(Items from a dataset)
┌──

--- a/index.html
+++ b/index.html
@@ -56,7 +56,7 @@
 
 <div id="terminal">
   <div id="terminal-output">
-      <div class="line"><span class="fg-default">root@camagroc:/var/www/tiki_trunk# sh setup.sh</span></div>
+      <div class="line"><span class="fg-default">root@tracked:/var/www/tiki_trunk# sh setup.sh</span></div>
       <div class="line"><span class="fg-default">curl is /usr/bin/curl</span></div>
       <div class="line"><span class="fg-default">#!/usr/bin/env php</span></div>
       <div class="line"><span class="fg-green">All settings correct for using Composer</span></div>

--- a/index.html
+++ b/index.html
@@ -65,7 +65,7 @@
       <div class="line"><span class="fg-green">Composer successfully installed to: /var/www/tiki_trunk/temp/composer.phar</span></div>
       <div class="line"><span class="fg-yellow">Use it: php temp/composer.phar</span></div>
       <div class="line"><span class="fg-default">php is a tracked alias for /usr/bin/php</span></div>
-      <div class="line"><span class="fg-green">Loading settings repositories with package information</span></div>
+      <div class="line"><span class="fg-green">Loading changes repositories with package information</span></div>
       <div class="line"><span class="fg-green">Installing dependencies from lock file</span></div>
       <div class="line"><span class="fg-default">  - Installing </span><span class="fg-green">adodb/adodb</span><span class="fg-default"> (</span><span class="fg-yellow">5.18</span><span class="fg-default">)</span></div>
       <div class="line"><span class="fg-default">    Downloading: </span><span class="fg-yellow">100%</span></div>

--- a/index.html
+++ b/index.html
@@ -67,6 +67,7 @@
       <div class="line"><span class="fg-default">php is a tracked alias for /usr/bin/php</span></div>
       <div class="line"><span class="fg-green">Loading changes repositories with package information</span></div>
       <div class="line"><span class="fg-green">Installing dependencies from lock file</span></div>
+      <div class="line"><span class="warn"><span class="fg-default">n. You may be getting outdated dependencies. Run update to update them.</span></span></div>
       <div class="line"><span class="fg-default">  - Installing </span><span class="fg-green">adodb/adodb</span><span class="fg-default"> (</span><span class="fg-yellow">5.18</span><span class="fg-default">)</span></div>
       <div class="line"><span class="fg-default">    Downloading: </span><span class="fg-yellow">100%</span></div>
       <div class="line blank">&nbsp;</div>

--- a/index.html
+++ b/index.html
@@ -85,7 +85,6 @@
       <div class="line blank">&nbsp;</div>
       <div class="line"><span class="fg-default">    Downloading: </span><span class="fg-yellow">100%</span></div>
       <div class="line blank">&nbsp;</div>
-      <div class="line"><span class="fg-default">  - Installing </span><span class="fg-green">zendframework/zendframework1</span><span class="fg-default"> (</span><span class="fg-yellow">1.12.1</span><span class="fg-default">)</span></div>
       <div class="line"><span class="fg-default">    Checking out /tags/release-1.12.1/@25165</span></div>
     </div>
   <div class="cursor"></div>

└──

◆ Task: Could you return the data above exactly as it stands?

◆ Solution:
--- a/index.html
+++ b/index.html
@@ -56,7 +56,7 @@
 
 <div id="terminal">
   <div id="terminal-output">
-      <div class="line"><span class="fg-default">root@camagroc:/var/www/tiki_trunk# sh setup.sh</span></div>
+      <div class="line"><span class="fg-default">root@tracked:/var/www/tiki_trunk# sh setup.sh</span></div>
       <div class="line"><span class="fg-default">curl is /usr/bin/curl</span></div>
       <div class="line"><span class="fg-default">#!/usr/bin/env php</span></div>
       <div class="line"><span class="fg-green">All settings correct for using Composer</span></div>

--- a/index.html
+++ b/index.html
@@ -65,7 +65,7 @@
       <div class="line"><span class="fg-green">Composer successfully installed to: /var/www/tiki_trunk/temp/composer.phar</span></div>
       <div class="line"><span class="fg-yellow">Use it: php temp/composer.phar</span></div>
       <div class="line"><span class="fg-default">php is a tracked alias for /usr/bin/php</span></div>
-      <div class="line"><span class="fg-green">Loading settings repositories with package information</span></div>
+      <div class="line"><span class="fg-green">Loading changes repositories with package information</span></div>
       <div class="line"><span class="fg-green">Installing dependencies from lock file</span></div>
       <div class="line"><span class="fg-default">  - Installing </span><span class="fg-green">adodb/adodb</span><span class="fg-default"> (</span><span class="fg-yellow">5.18</span><span class="fg-default">)</span></div>
       <div class="line"><span class="fg-default">    Downloading: </span><span class="fg-yellow">100%</span></div>

--- a/index.html
+++ b/index.html
@@ -67,6 +67,7 @@
       <div class="line"><span class="fg-default">php is a tracked alias for /usr/bin/php</span></div>
       <div class="line"><span class="fg-green">Loading changes repositories with package information</span></div>
       <div class="line"><span class="fg-green">Installing dependencies from lock file</span></div>
+      <div class="line"><span class="warn"><span class="fg-default">n. You may be getting outdated dependencies. Run update to update them.</span></span></div>
       <div class="line"><span class="fg-default">  - Installing </span><span class="fg-green">adodb/adodb</span><span class="fg-default"> (</span><span class="fg-yellow">5.18</span><span class="fg-default">)</span></div>
       <div class="line"><span class="fg-default">    Downloading: </span><span class="fg-yellow">100%</span></div>
       <div class="line blank">&nbsp;</div>

--- a/index.html
+++ b/index.html
@@ -85,7 +85,6 @@
       <div class="line blank">&nbsp;</div>
       <div class="line"><span class="fg-default">    Downloading: </span><span class="fg-yellow">100%</span></div>
       <div class="line blank">&nbsp;</div>
-      <div class="line"><span class="fg-default">  - Installing </span><span class="fg-green">zendframework/zendframework1</span><span class="fg-default"> (</span><span class="fg-yellow">1.12.1</span><span class="fg-default">)</span></div>
       <div class="line"><span class="fg-default">    Checking out /tags/release-1.12.1/@25165</span></div>
     </div>
   <div class="cursor"></div>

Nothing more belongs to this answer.